Fleet management technology can provide this, relaying driver behaviour data to managers who, by setting benchmarks on fuel efficiency, can identify sub-standard driving performance for individual employees.
Such standards should sit at the heart of a company-wide and stringent green driving policy. Once this is in place it is about meeting the objectives of this policy and monitoring progress and performance.
Incidence of idling, where engines are left running while a vehicle is stationary, offers a good example of a frequently repeated transgression, particularly amongst hauliers. There could be reasons for idling, but more often than not it can be avoided and if drivers are aware of a company’s policy towards such incidents, adherence to it can be monitored.

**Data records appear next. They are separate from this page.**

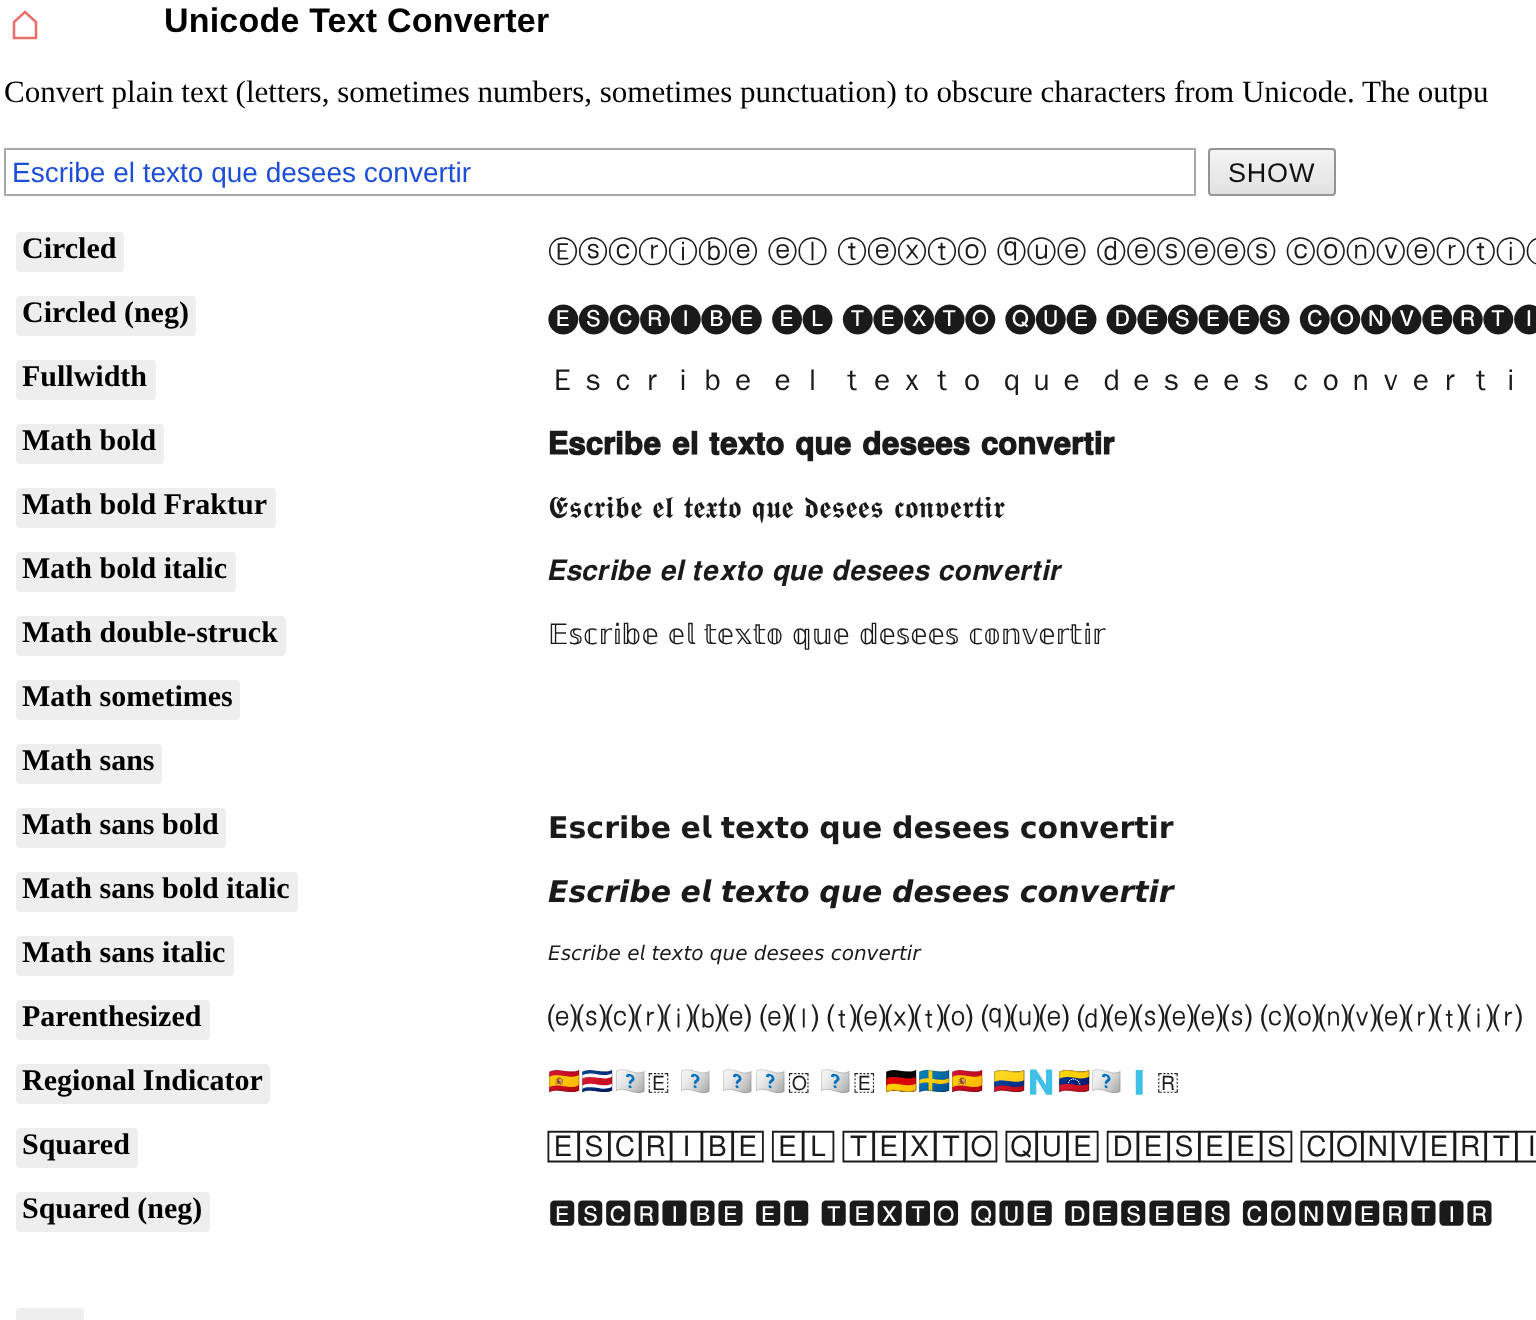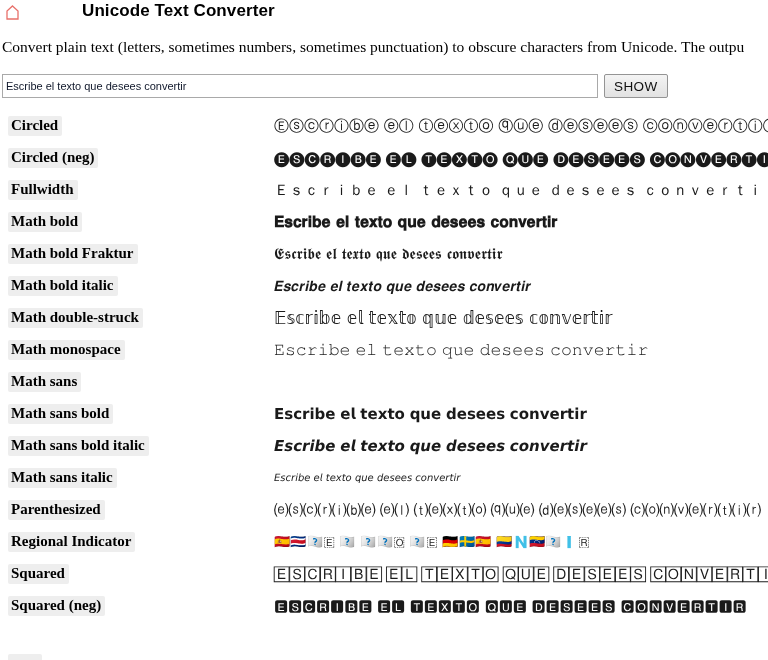"Escribe el texto que desees" .text-input { color: #0f172a -> #1d4ed8; font-size: 11px -> 14px }
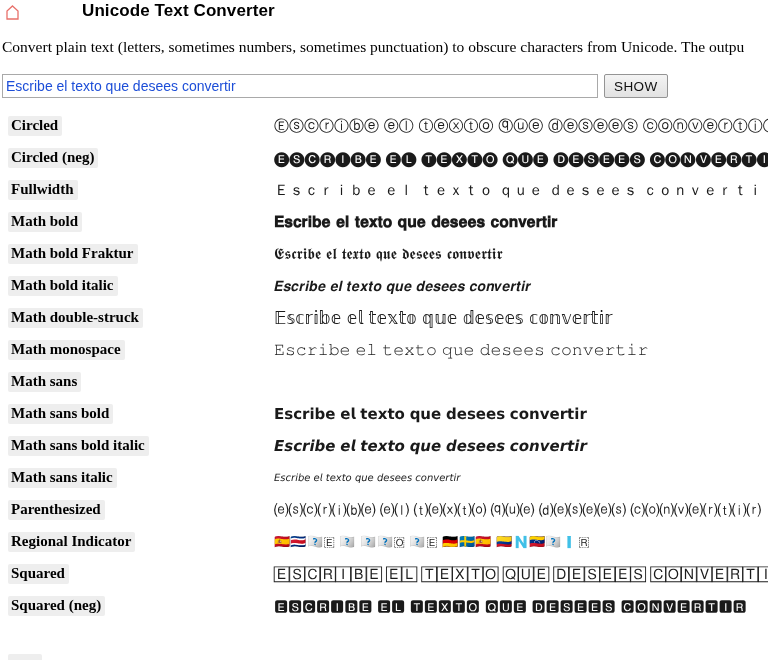"𝔼𝕤𝕔𝕣𝕚𝕓𝕖 𝕖𝕝 𝕥𝕖𝕩𝕥𝕠 𝕢𝕦𝕖 𝕕𝕖𝕤𝕖𝕖𝕤" .v-doublestruck { font-size: 17px -> 14px }
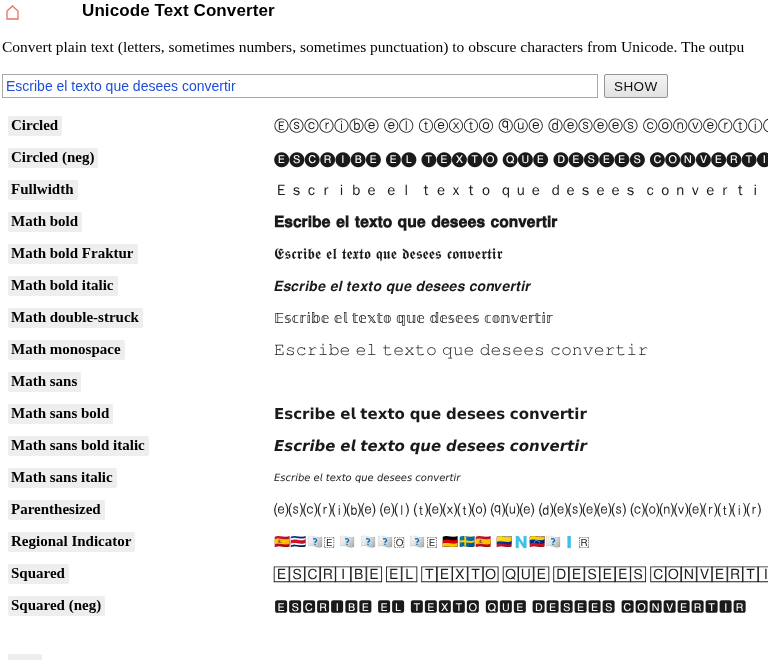"Math monospace" span.row-label { text: monospace -> sometimes }
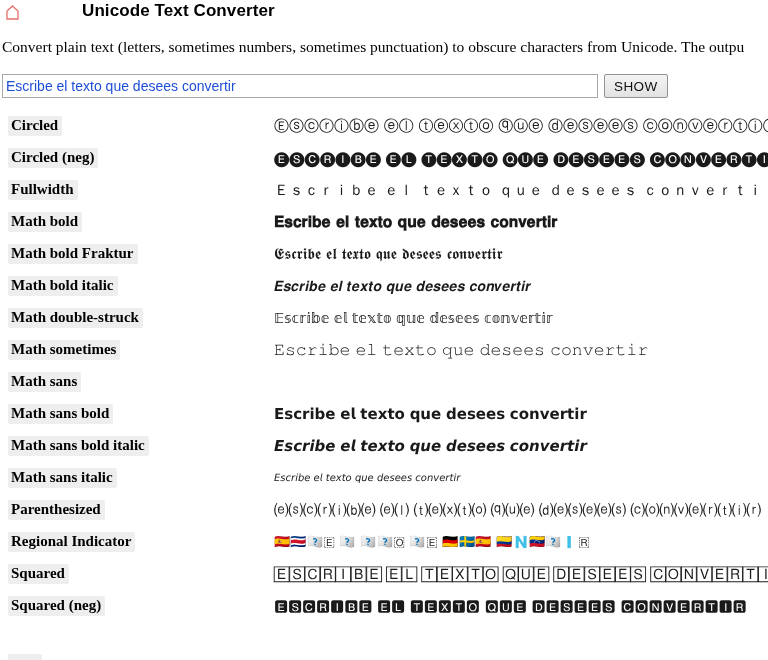"𝙴𝚜𝚌𝚛𝚒𝚋𝚎 𝚎𝚕 𝚝𝚎𝚡𝚝𝚘 𝚚𝚞𝚎 𝚍𝚎𝚜𝚎𝚎𝚜" span.row-value { html: <span>𝙴𝚜𝚌𝚛𝚒𝚋𝚎 𝚎𝚕 𝚝𝚎𝚡𝚝𝚘 𝚚𝚞𝚎 𝚍𝚎𝚜𝚎𝚎𝚜 𝚌𝚘𝚗𝚟𝚎𝚛𝚝𝚒𝚛</span> -> none }
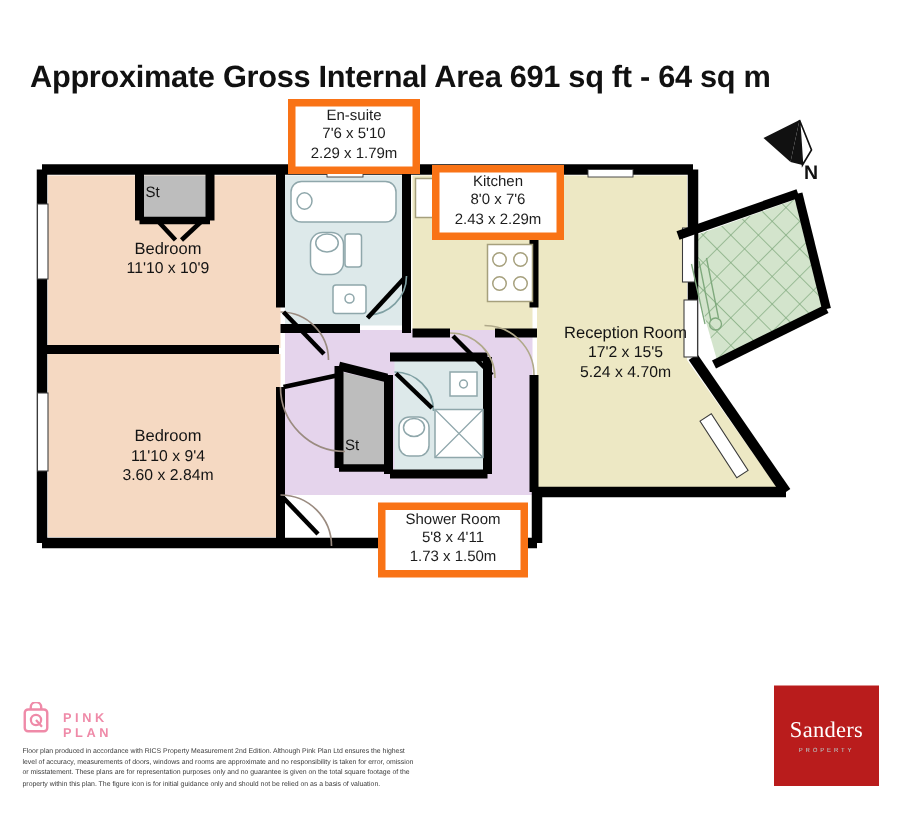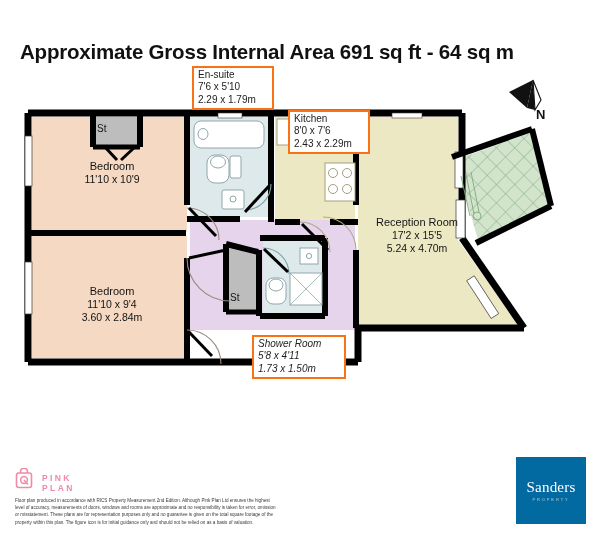"En-suite" .callout { border: 2px solid #f97316 -> 5px solid #f97316; text-align: none -> center }
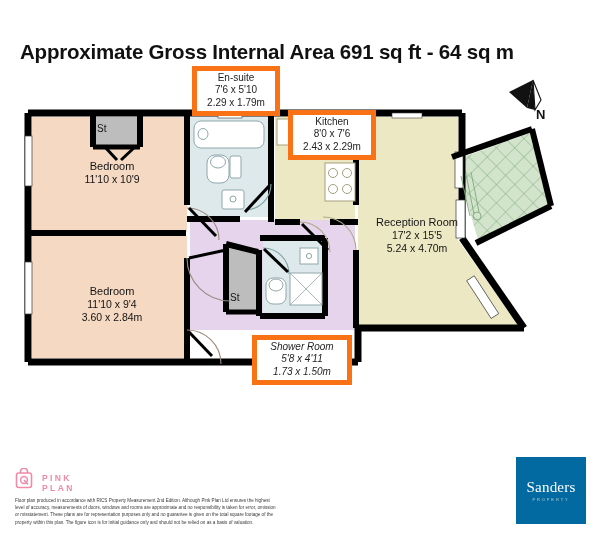"Shower Room" div.callout { font-style: italic -> none }
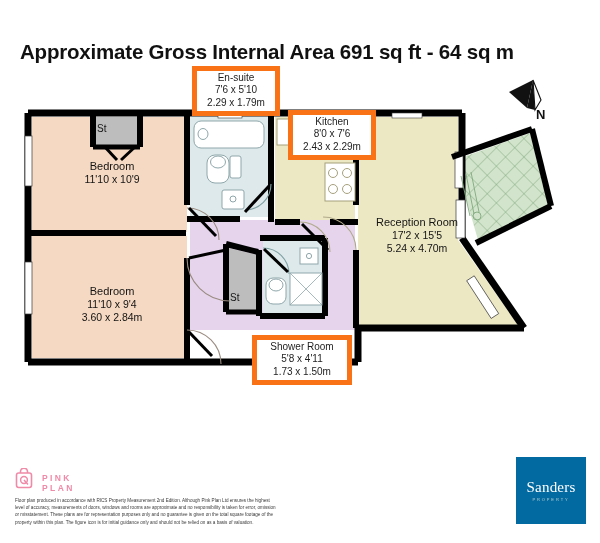"Sanders" .sanders { background: #0369a1 -> #b91c1c }
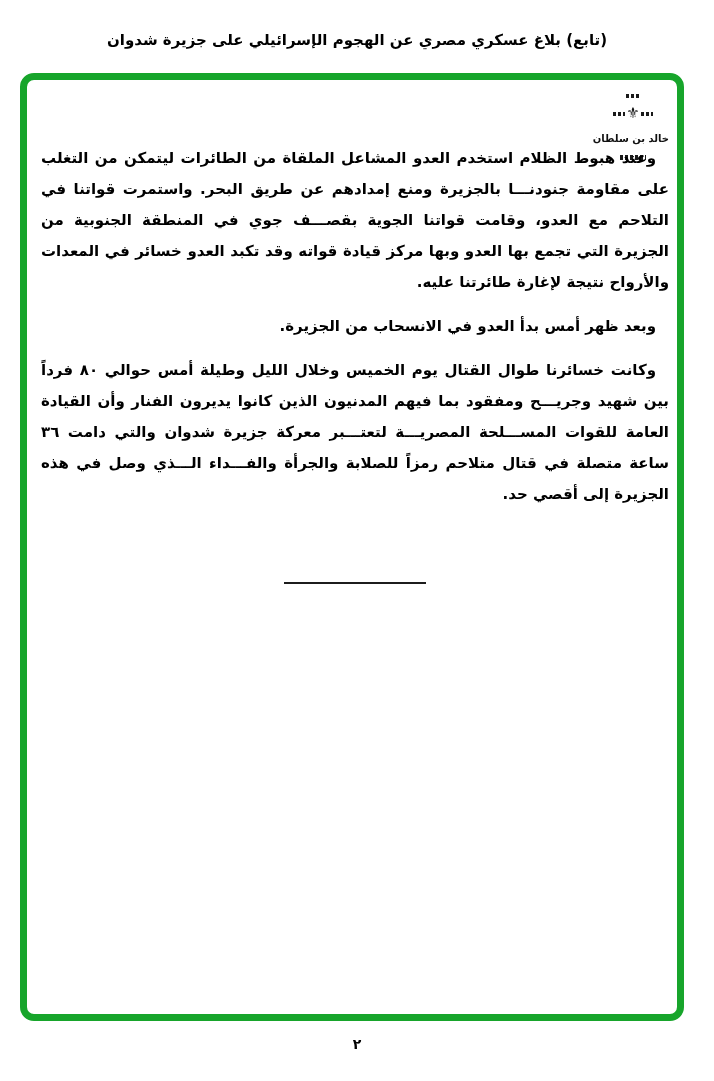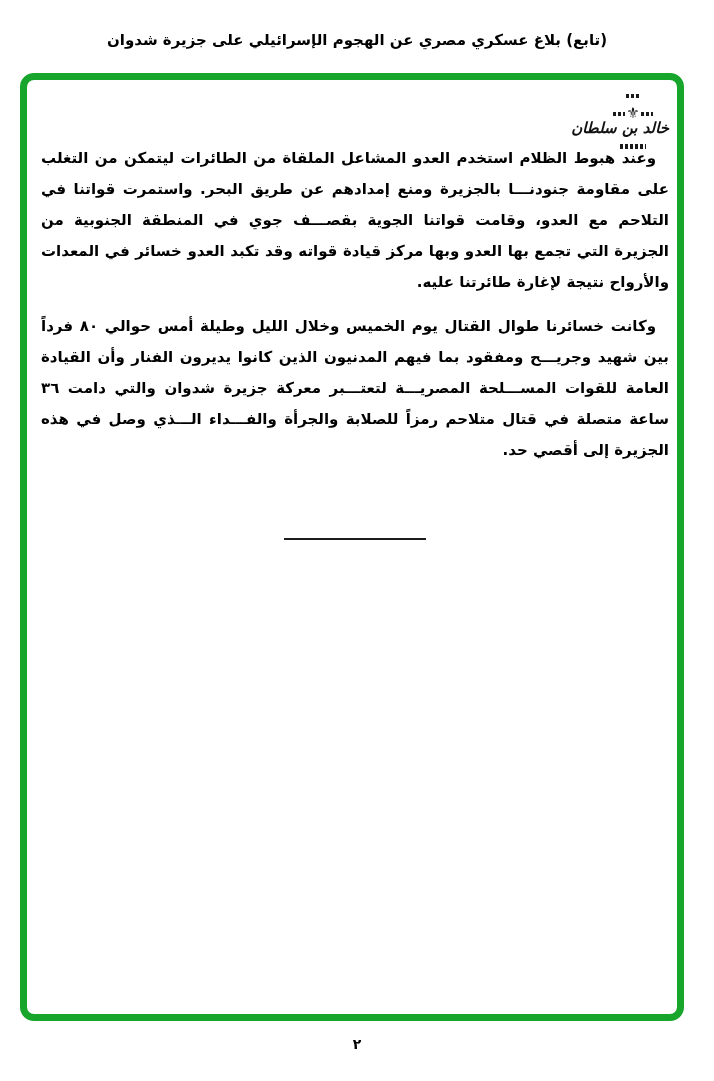"خالد بن سلطان" .stamp-name { font-size: 15px -> 10px; font-style: italic -> none; margin-top: 1px -> 12px }
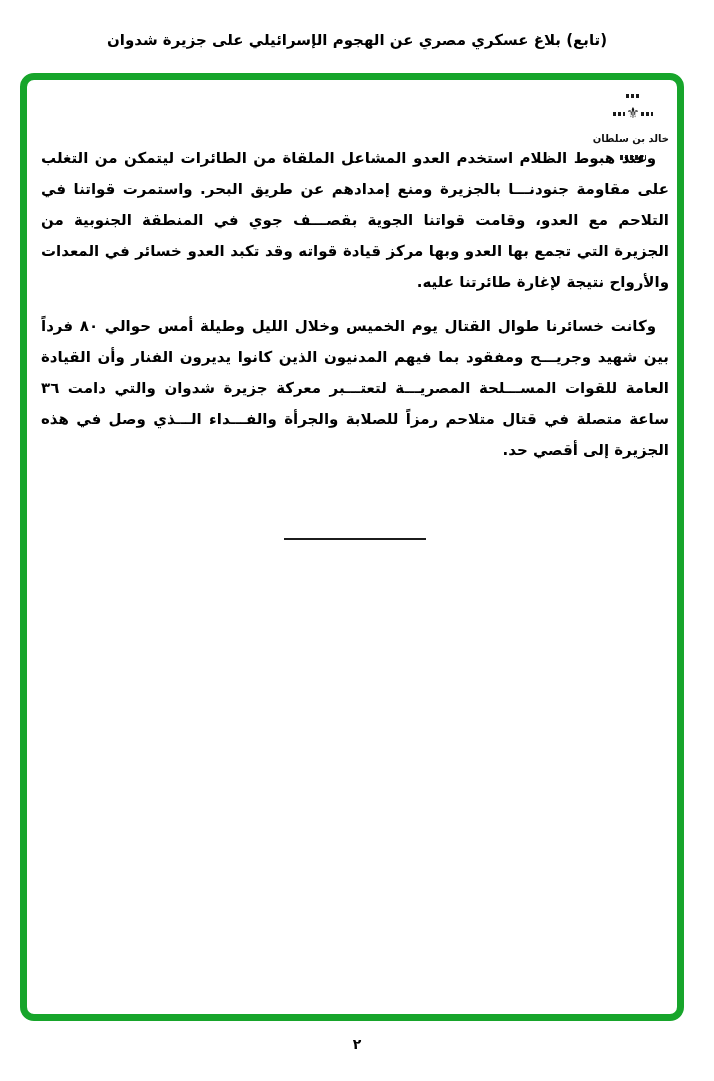"وبعد ظهر أمس بدأ العدو" p { html: none -> <p>وبعد ظهر أمس بدأ العدو في الانسحاب من الجزيرة.</p> }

A fleet management system also allows operators to monitor driver speeds by generating detailed speed analysis reports and even offering on-board diagnostics, enabling managers to measure and reduce fuel costs by taking live data direct from vehicles. Moreover, all of this information can be reviewed retrospectively or in real-time, both for individual employees or entire fleets, enabling companies to target fuel-efficient driver training where it is most needed.
Empowering drivers to effect change can go a long way to successfully achieving green targets and technological advancements means drivers themselves can now see their fuel efficiency, or be warned of speeding or excessive steering and braking, by a simple alert of their sat nav.
Protecting the environment, your drivers and your bottom line
Technological advancements are bringing many benefits that contribute to reducing the environmental impact of business and helping organisations conduct themselves responsibly – from technology within vehicles to technology used to mange them.
Companies should establish clear fuel consumption and carbon-reduction objectives and a stratgic policy, with clear KPIs (Key Performance Indicators), to gauge performance and success. Having these KPIs at their fingertips will help companies achieve the goals they have set.
Managing mileage and driving behaviour will not only protect the environment, it will also protect drivers and business’ bottom line.